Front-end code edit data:
※ ※ ※
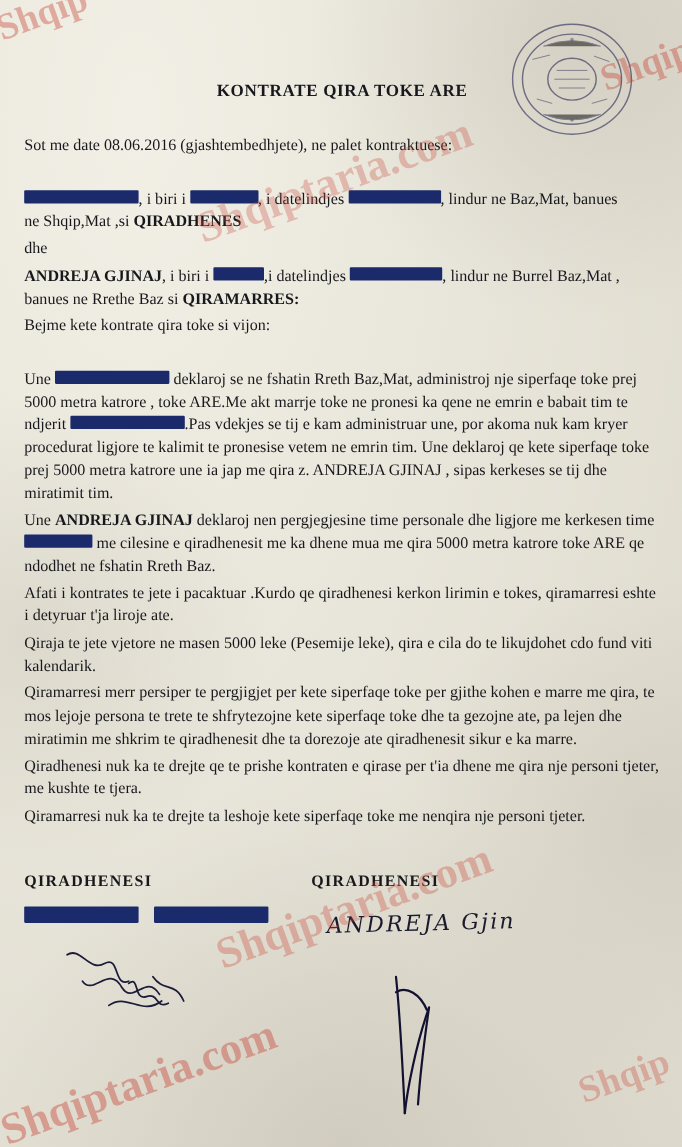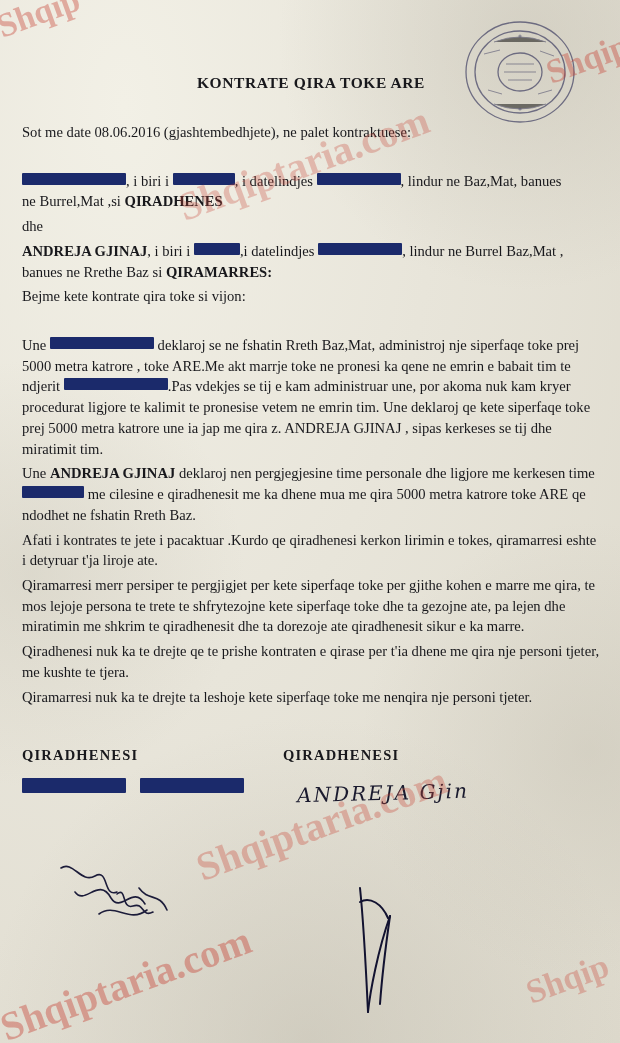--- a/index.html
+++ b/index.html
@@ -204,7 +204,7 @@
 
     <p class="para gap-md">
       <span class="redact r-xl">&nbsp;</span><span>,  i biri i </span><span class="redact r-md">&nbsp;</span><span>, i datelindjes </span><span class="redact r-lg">&nbsp;</span><span>, lindur ne Baz,Mat, banues</span><br>
-      <span>ne Burrel,Mat ,si </span><span class="b">QIRADHENES</span>
+      <span>ne Shqip,Mat ,si </span><span class="b">QIRADHENES</span>
     </p>
 
     <p class="para gap-sm">dhe</p>

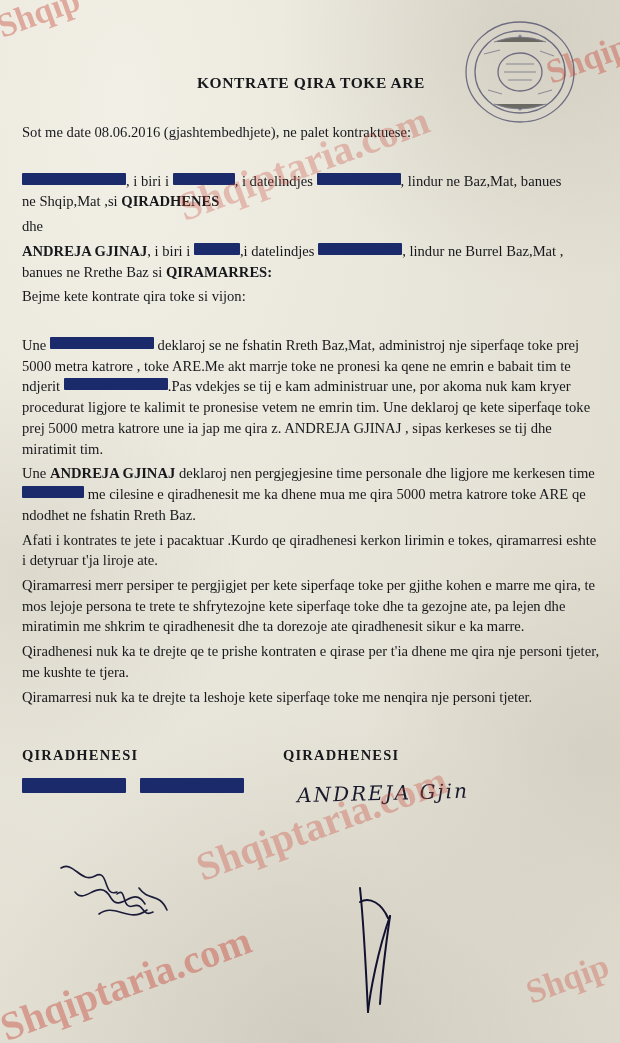--- a/index.html
+++ b/index.html
@@ -225,6 +225,7 @@
     </p>
 
     <p class="para gap-sm">Afati i kontrates te jete  i pacaktuar .Kurdo qe qiradhenesi kerkon lirimin e tokes, qiramarresi eshte i detyruar t'ja liroje ate.</p>
+    <p class="para gap-sm">Qiraja te jete vjetore ne masen 5000  leke (Pesemije leke), qira e cila do te likujdohet cdo fund  viti kalendarik.</p>
     <p class="para gap-sm">Qiramarresi merr persiper te pergjigjet per kete siperfaqe toke per gjithe kohen e marre me qira, te mos lejoje persona te trete te shfrytezojne kete siperfaqe toke dhe ta gezojne ate, pa lejen dhe miratimin me shkrim te qiradhenesit dhe ta dorezoje ate qiradhenesit sikur e ka marre.</p>
     <p class="para gap-sm">Qiradhenesi nuk ka te drejte qe te prishe kontraten e qirase per t'ia dhene me qira nje personi tjeter, me kushte te tjera.</p>
     <p class="para gap-sm">Qiramarresi nuk ka te drejte ta leshoje kete siperfaqe toke me nenqira nje personi tjeter.</p>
※ ※ ※
§ **Task objective**
Copy out the entries exactly. No pictures.

§ **Finished task**
--- a/index.html
+++ b/index.html
@@ -204,7 +204,7 @@
 
     <p class="para gap-md">
       <span class="redact r-xl">&nbsp;</span><span>,  i biri i </span><span class="redact r-md">&nbsp;</span><span>, i datelindjes </span><span class="redact r-lg">&nbsp;</span><span>, lindur ne Baz,Mat, banues</span><br>
-      <span>ne Burrel,Mat ,si </span><span class="b">QIRADHENES</span>
+      <span>ne Shqip,Mat ,si </span><span class="b">QIRADHENES</span>
     </p>
 
     <p class="para gap-sm">dhe</p>

--- a/index.html
+++ b/index.html
@@ -225,6 +225,7 @@
     </p>
 
     <p class="para gap-sm">Afati i kontrates te jete  i pacaktuar .Kurdo qe qiradhenesi kerkon lirimin e tokes, qiramarresi eshte i detyruar t'ja liroje ate.</p>
+    <p class="para gap-sm">Qiraja te jete vjetore ne masen 5000  leke (Pesemije leke), qira e cila do te likujdohet cdo fund  viti kalendarik.</p>
     <p class="para gap-sm">Qiramarresi merr persiper te pergjigjet per kete siperfaqe toke per gjithe kohen e marre me qira, te mos lejoje persona te trete te shfrytezojne kete siperfaqe toke dhe ta gezojne ate, pa lejen dhe miratimin me shkrim te qiradhenesit dhe ta dorezoje ate qiradhenesit sikur e ka marre.</p>
     <p class="para gap-sm">Qiradhenesi nuk ka te drejte qe te prishe kontraten e qirase per t'ia dhene me qira nje personi tjeter, me kushte te tjera.</p>
     <p class="para gap-sm">Qiramarresi nuk ka te drejte ta leshoje kete siperfaqe toke me nenqira nje personi tjeter.</p>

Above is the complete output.